Directions for this task. Wherever the word "IPHONE" occurs in the listing, copy the whole line.

Data.
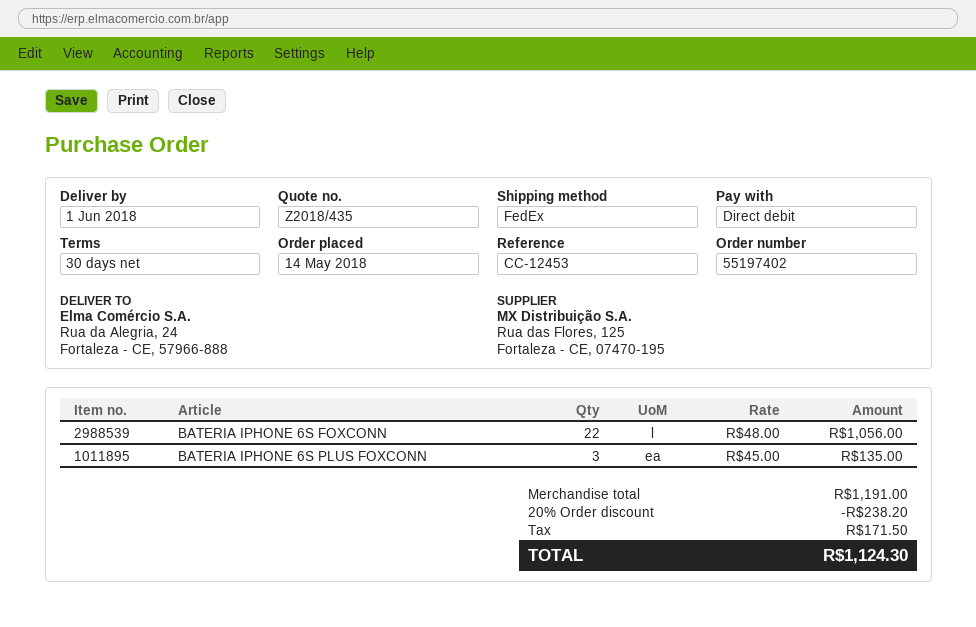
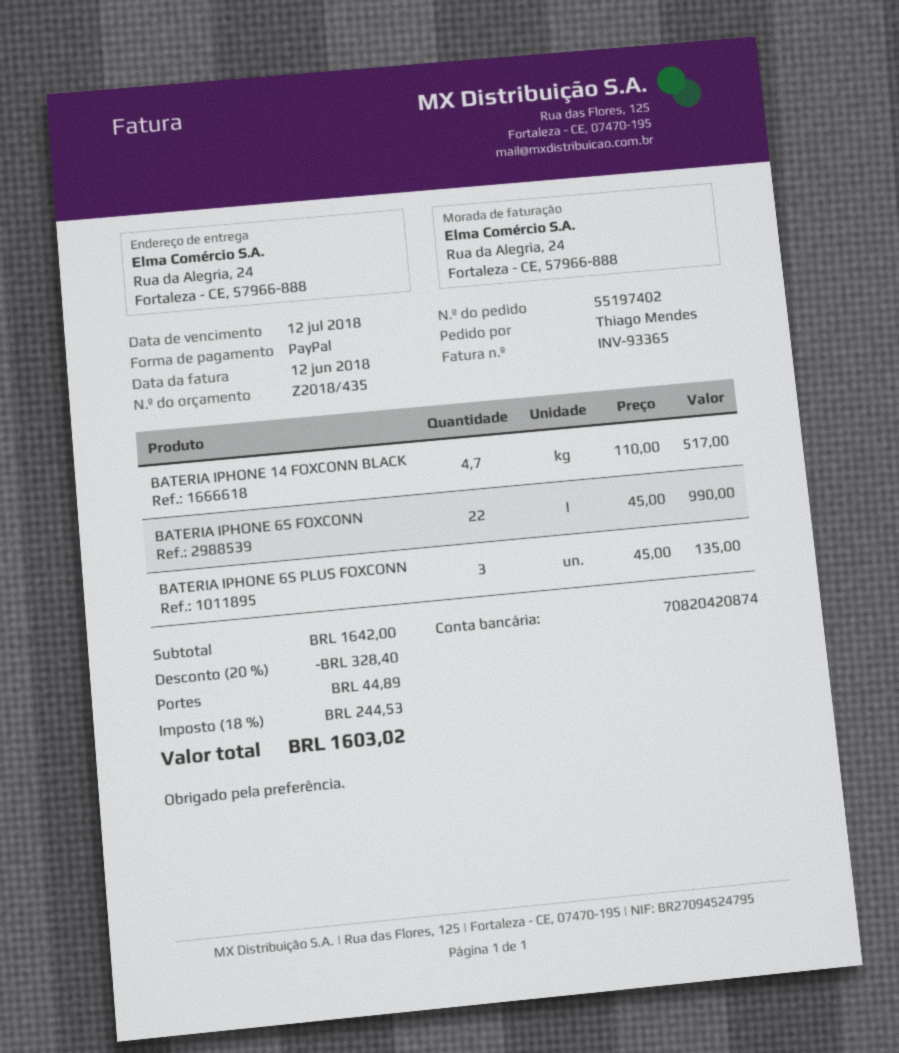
payment method: direct debit -> PayPal
BATERIA IPHONE 6S FOXCONN: 22 x 48.00 = 1056.00 -> 22 x 45.00 = 990.00
BATERIA IPHONE 14 FOXCONN BLACK: none -> 4.7 x 110.00 = 517.00
subtotal: 1191.00 -> 1642.00
discount: 20% = 238.20 -> 20% = 328.40
shipping: none -> 44.89
tax: 171.50 -> 244.53
total: 1124.30 -> 1603.02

Finished exercise.
BATERIA IPHONE 6S FOXCONN: 22 x 48.00 = 1056.00 -> 22 x 45.00 = 990.00
BATERIA IPHONE 14 FOXCONN BLACK: none -> 4.7 x 110.00 = 517.00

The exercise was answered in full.